(Edit tracking data)
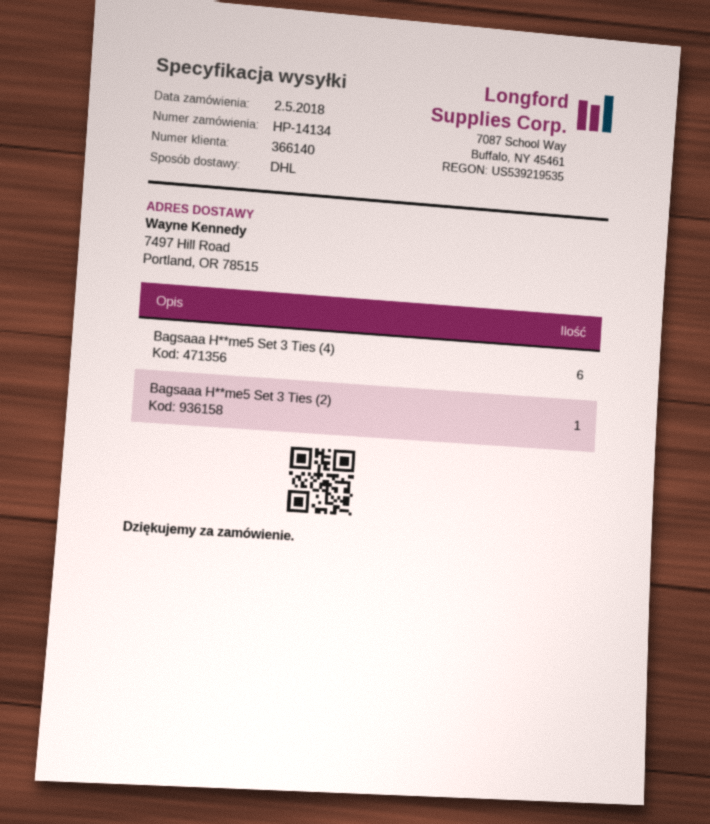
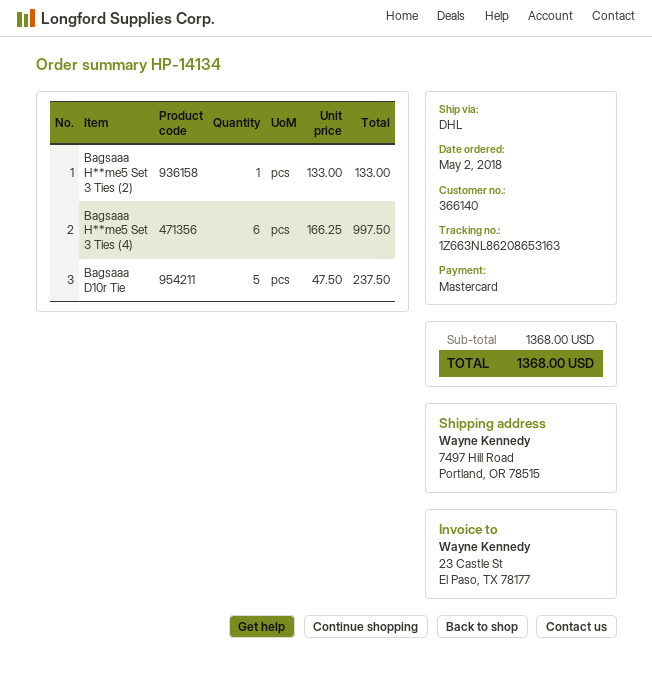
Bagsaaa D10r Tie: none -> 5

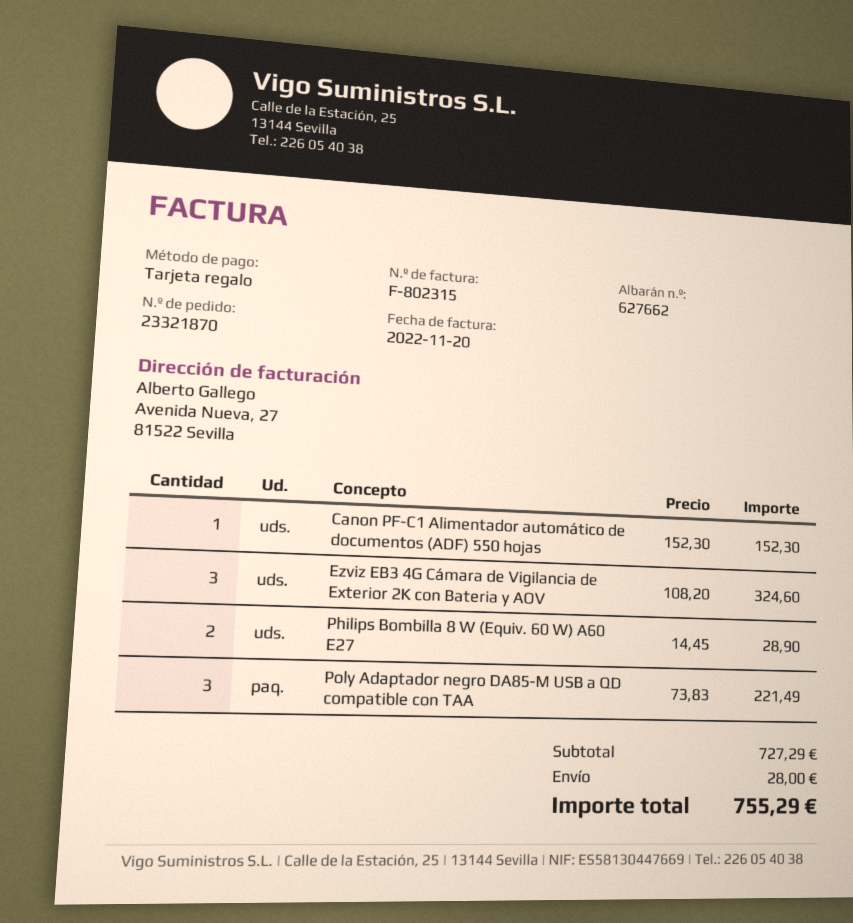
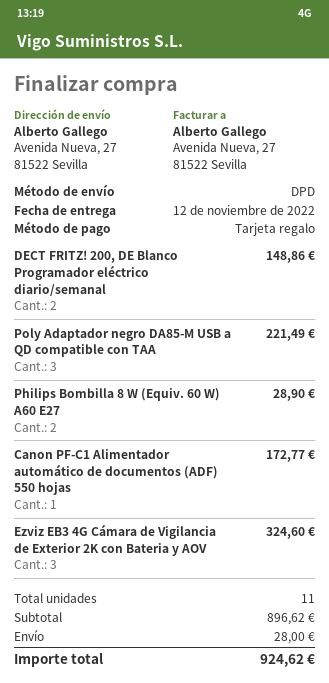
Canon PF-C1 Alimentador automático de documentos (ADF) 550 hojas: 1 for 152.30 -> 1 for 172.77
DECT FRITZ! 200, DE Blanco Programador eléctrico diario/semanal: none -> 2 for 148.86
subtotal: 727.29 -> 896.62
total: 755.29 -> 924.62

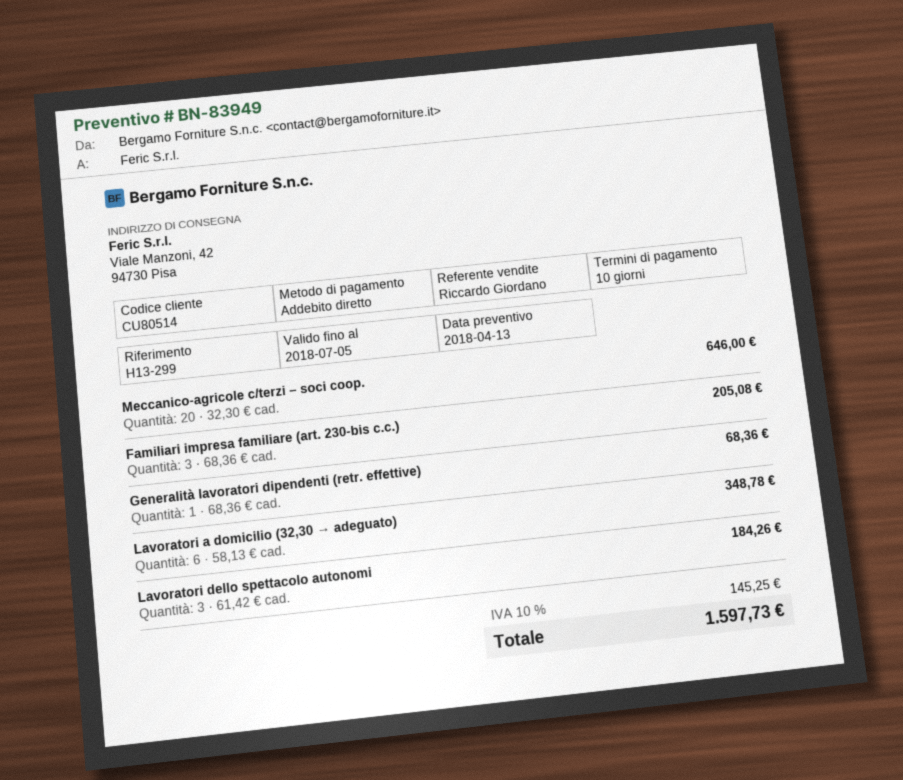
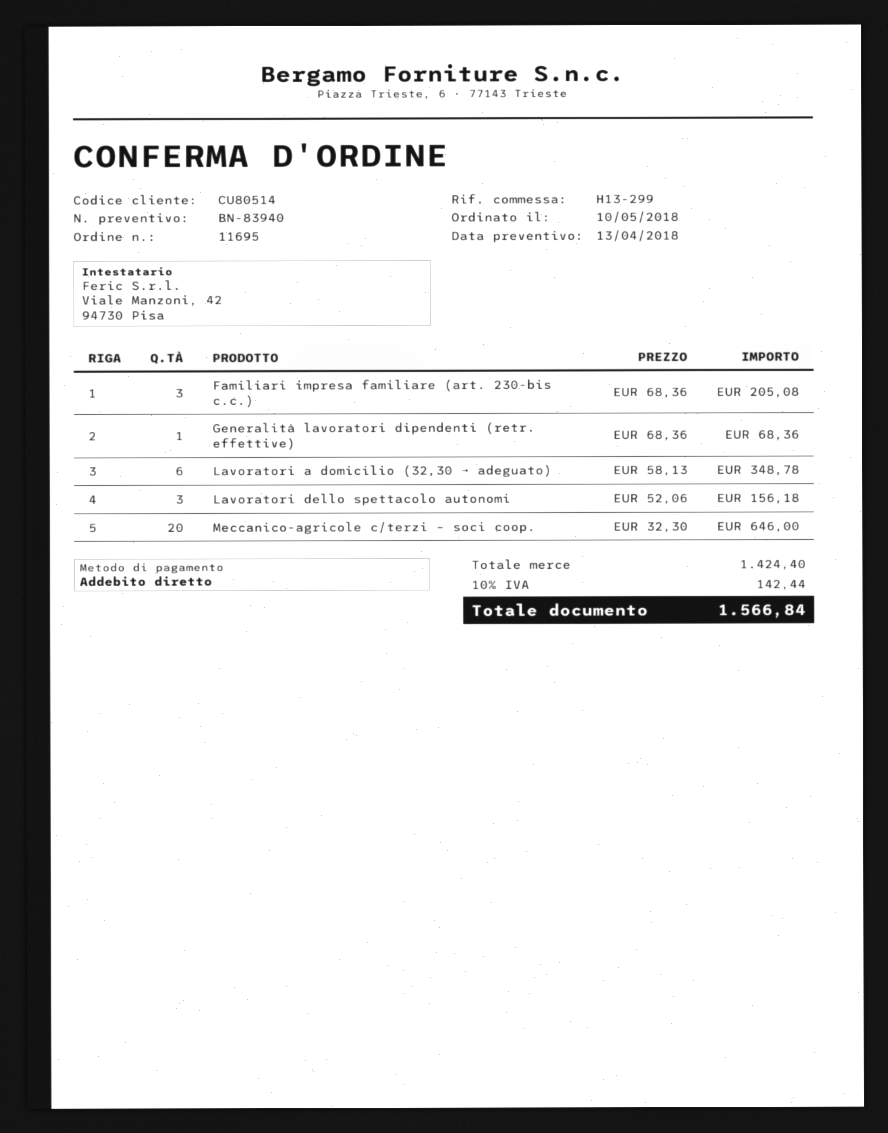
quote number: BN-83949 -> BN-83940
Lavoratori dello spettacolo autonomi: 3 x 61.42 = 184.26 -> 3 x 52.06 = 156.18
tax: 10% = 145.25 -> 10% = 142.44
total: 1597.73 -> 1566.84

Assignment → Repeat every record above exactly, except the pictures.

Task response →
Bagsaaa D10r Tie: none -> 5

Canon PF-C1 Alimentador automático de documentos (ADF) 550 hojas: 1 for 152.30 -> 1 for 172.77
DECT FRITZ! 200, DE Blanco Programador eléctrico diario/semanal: none -> 2 for 148.86
subtotal: 727.29 -> 896.62
total: 755.29 -> 924.62

quote number: BN-83949 -> BN-83940
Lavoratori dello spettacolo autonomi: 3 x 61.42 = 184.26 -> 3 x 52.06 = 156.18
tax: 10% = 145.25 -> 10% = 142.44
total: 1597.73 -> 1566.84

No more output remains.